**Instructions for the task**
Which lines in the records below include the word "kbuild"? Report each of them in full.
[Supplied records]
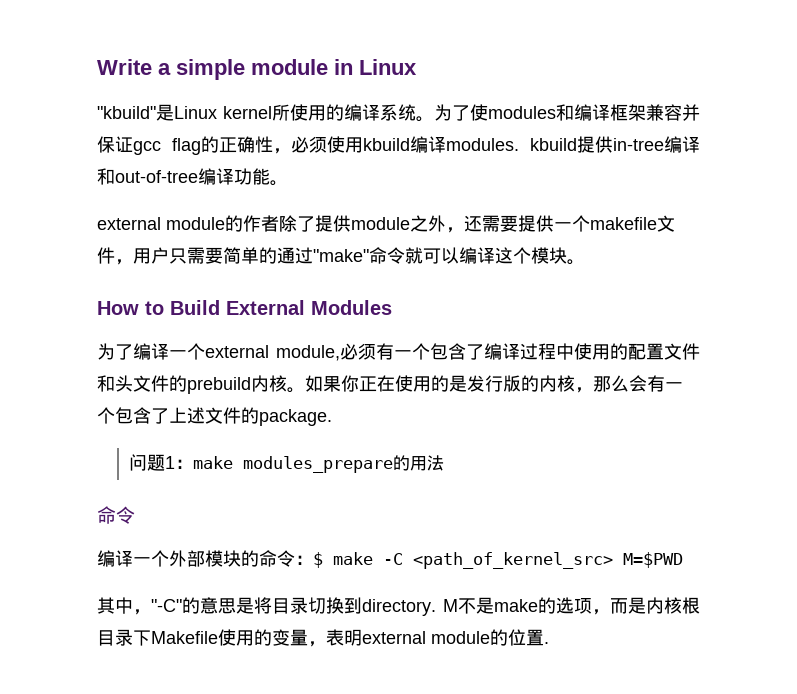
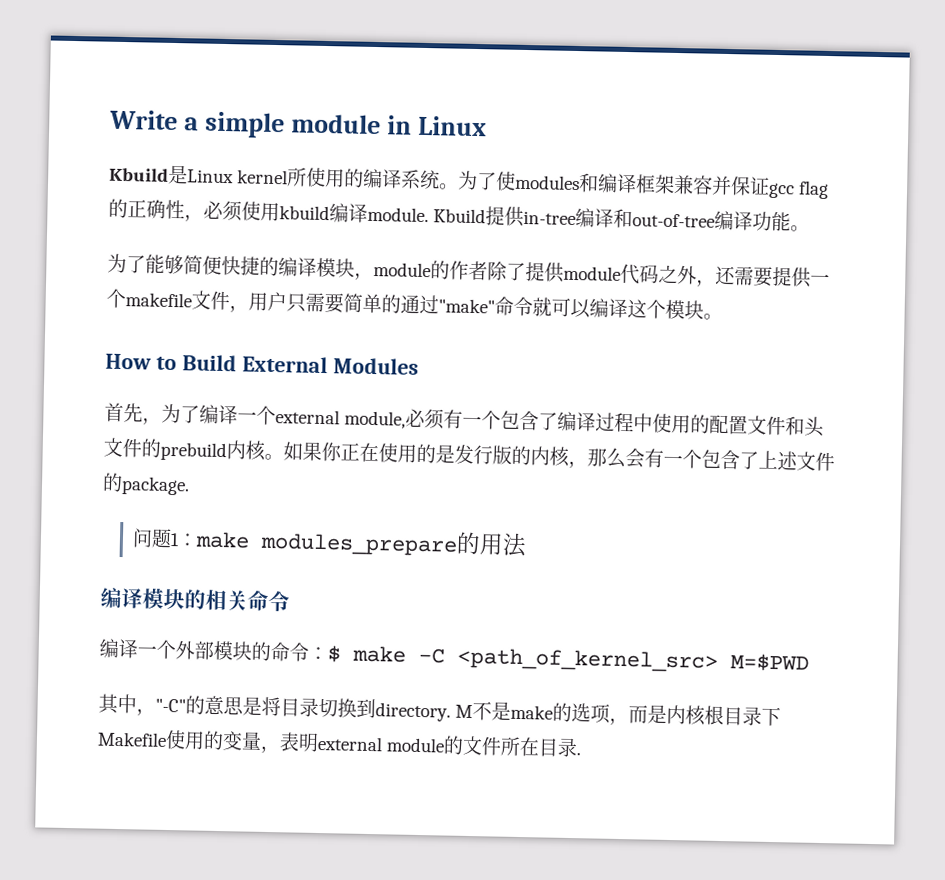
[97,106,156,119] "kbuild" -> [109,167,169,182] Kbuild
[446,138,577,151] modules. kbuild -> [367,206,487,224] module. Kbuild
[97,217,161,230] external -> [107,253,374,280] 为了能够简便快捷的编译模块，
(410, 223) none -> [620,263,659,285] 代码
(392, 307) none -> [104,402,162,425] 首先，
(445, 463) none -> [100,587,248,611] 编译模块的相关
[508,629,544,646] 位置 -> [462,735,579,758] 文件所在目录

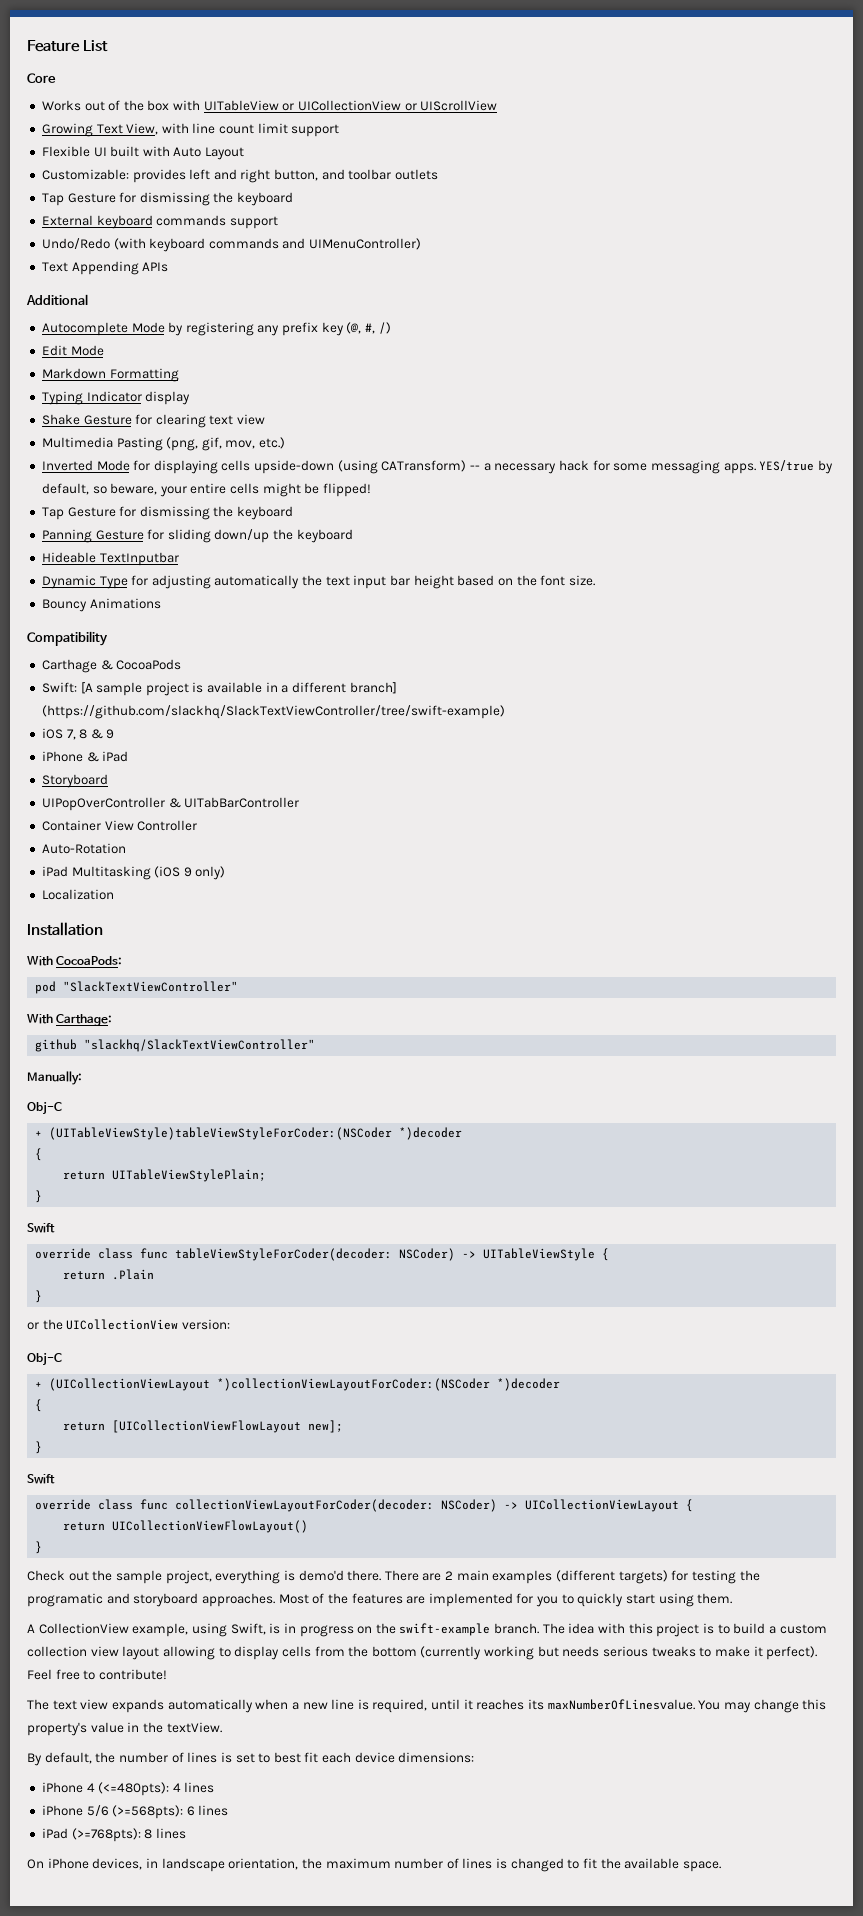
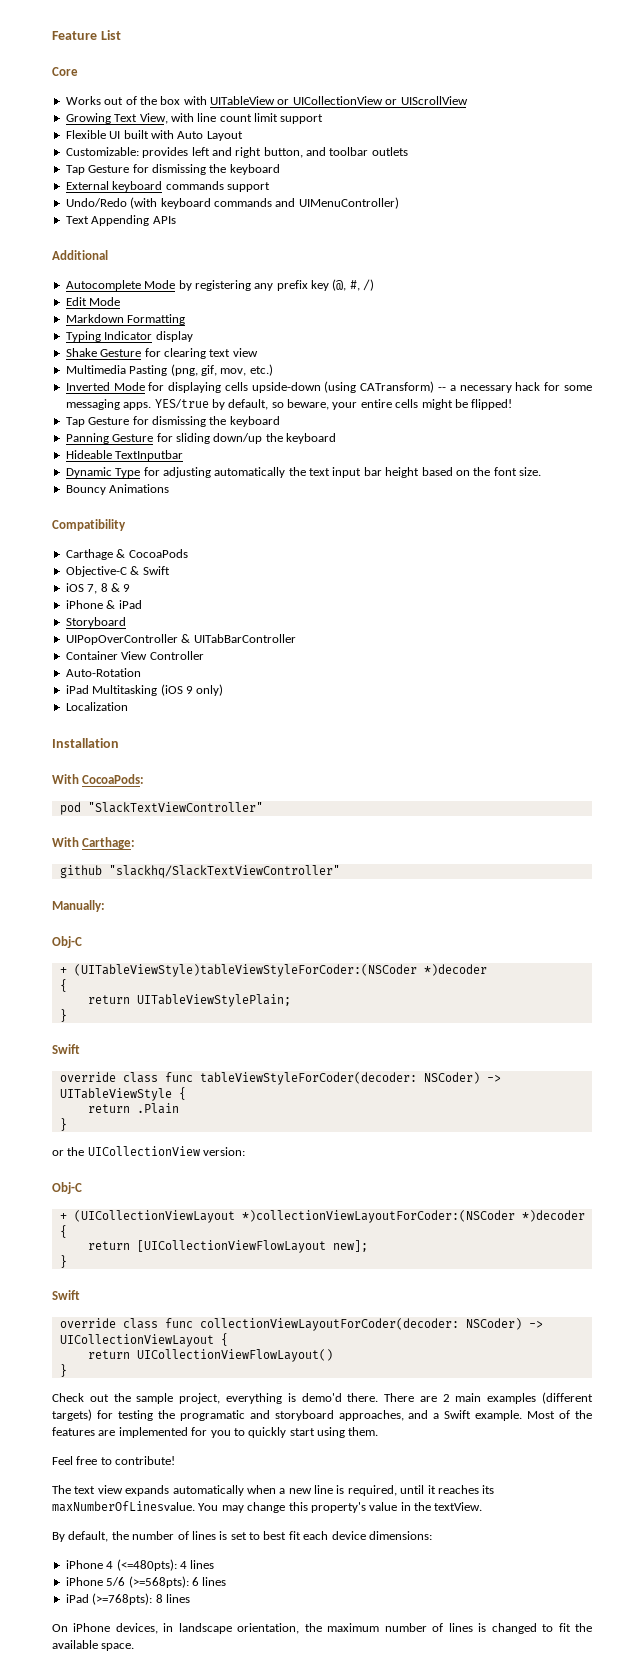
[41,682,397,696] [41,705,505,719] Swift: [A sample project is available in a different branch] (https://github.com/slackhq/SlackTextViewController/tree/swift-example) -> [65,566,170,577] Objective-C & Swift
[201,1593,275,1607] approaches. -> [338,1410,523,1421] approaches, and a Swift example.
[27,1623,827,1637] [27,1646,818,1660] A CollectionView example, using Swift, is in progress on the swift-example branch. The idea with this project is to build a custom collection view layout allowing to display cells from the bottom (currently working but needs serious tweaks to make it perfect). -> (379, 1431) none

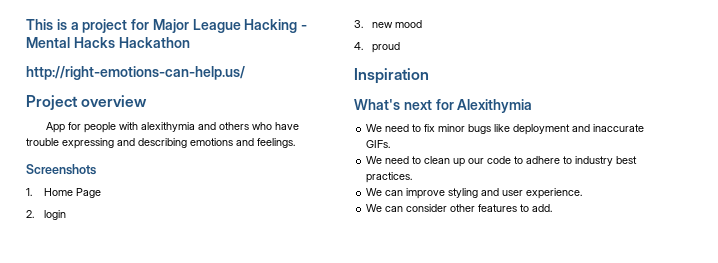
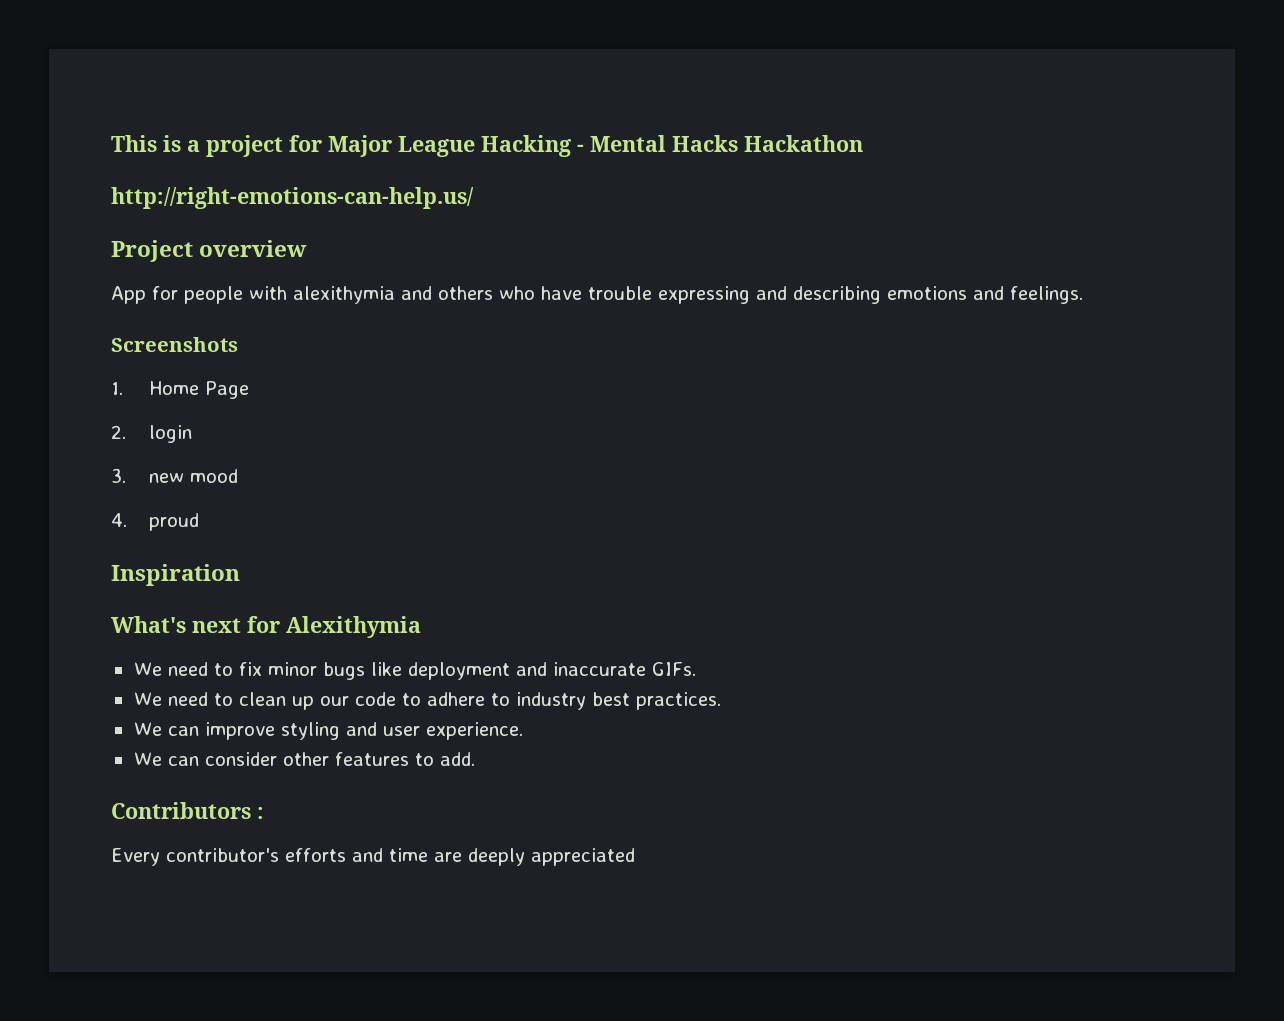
(553, 208) none -> [111,802,264,819] [111,848,635,866] // Contributors : // Every contributor's efforts and time are deeply appreciated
[/Supplied records]
**Answer space**
[97,106,156,119] "kbuild" -> [109,167,169,182] Kbuild
[446,138,577,151] modules. kbuild -> [367,206,487,224] module. Kbuild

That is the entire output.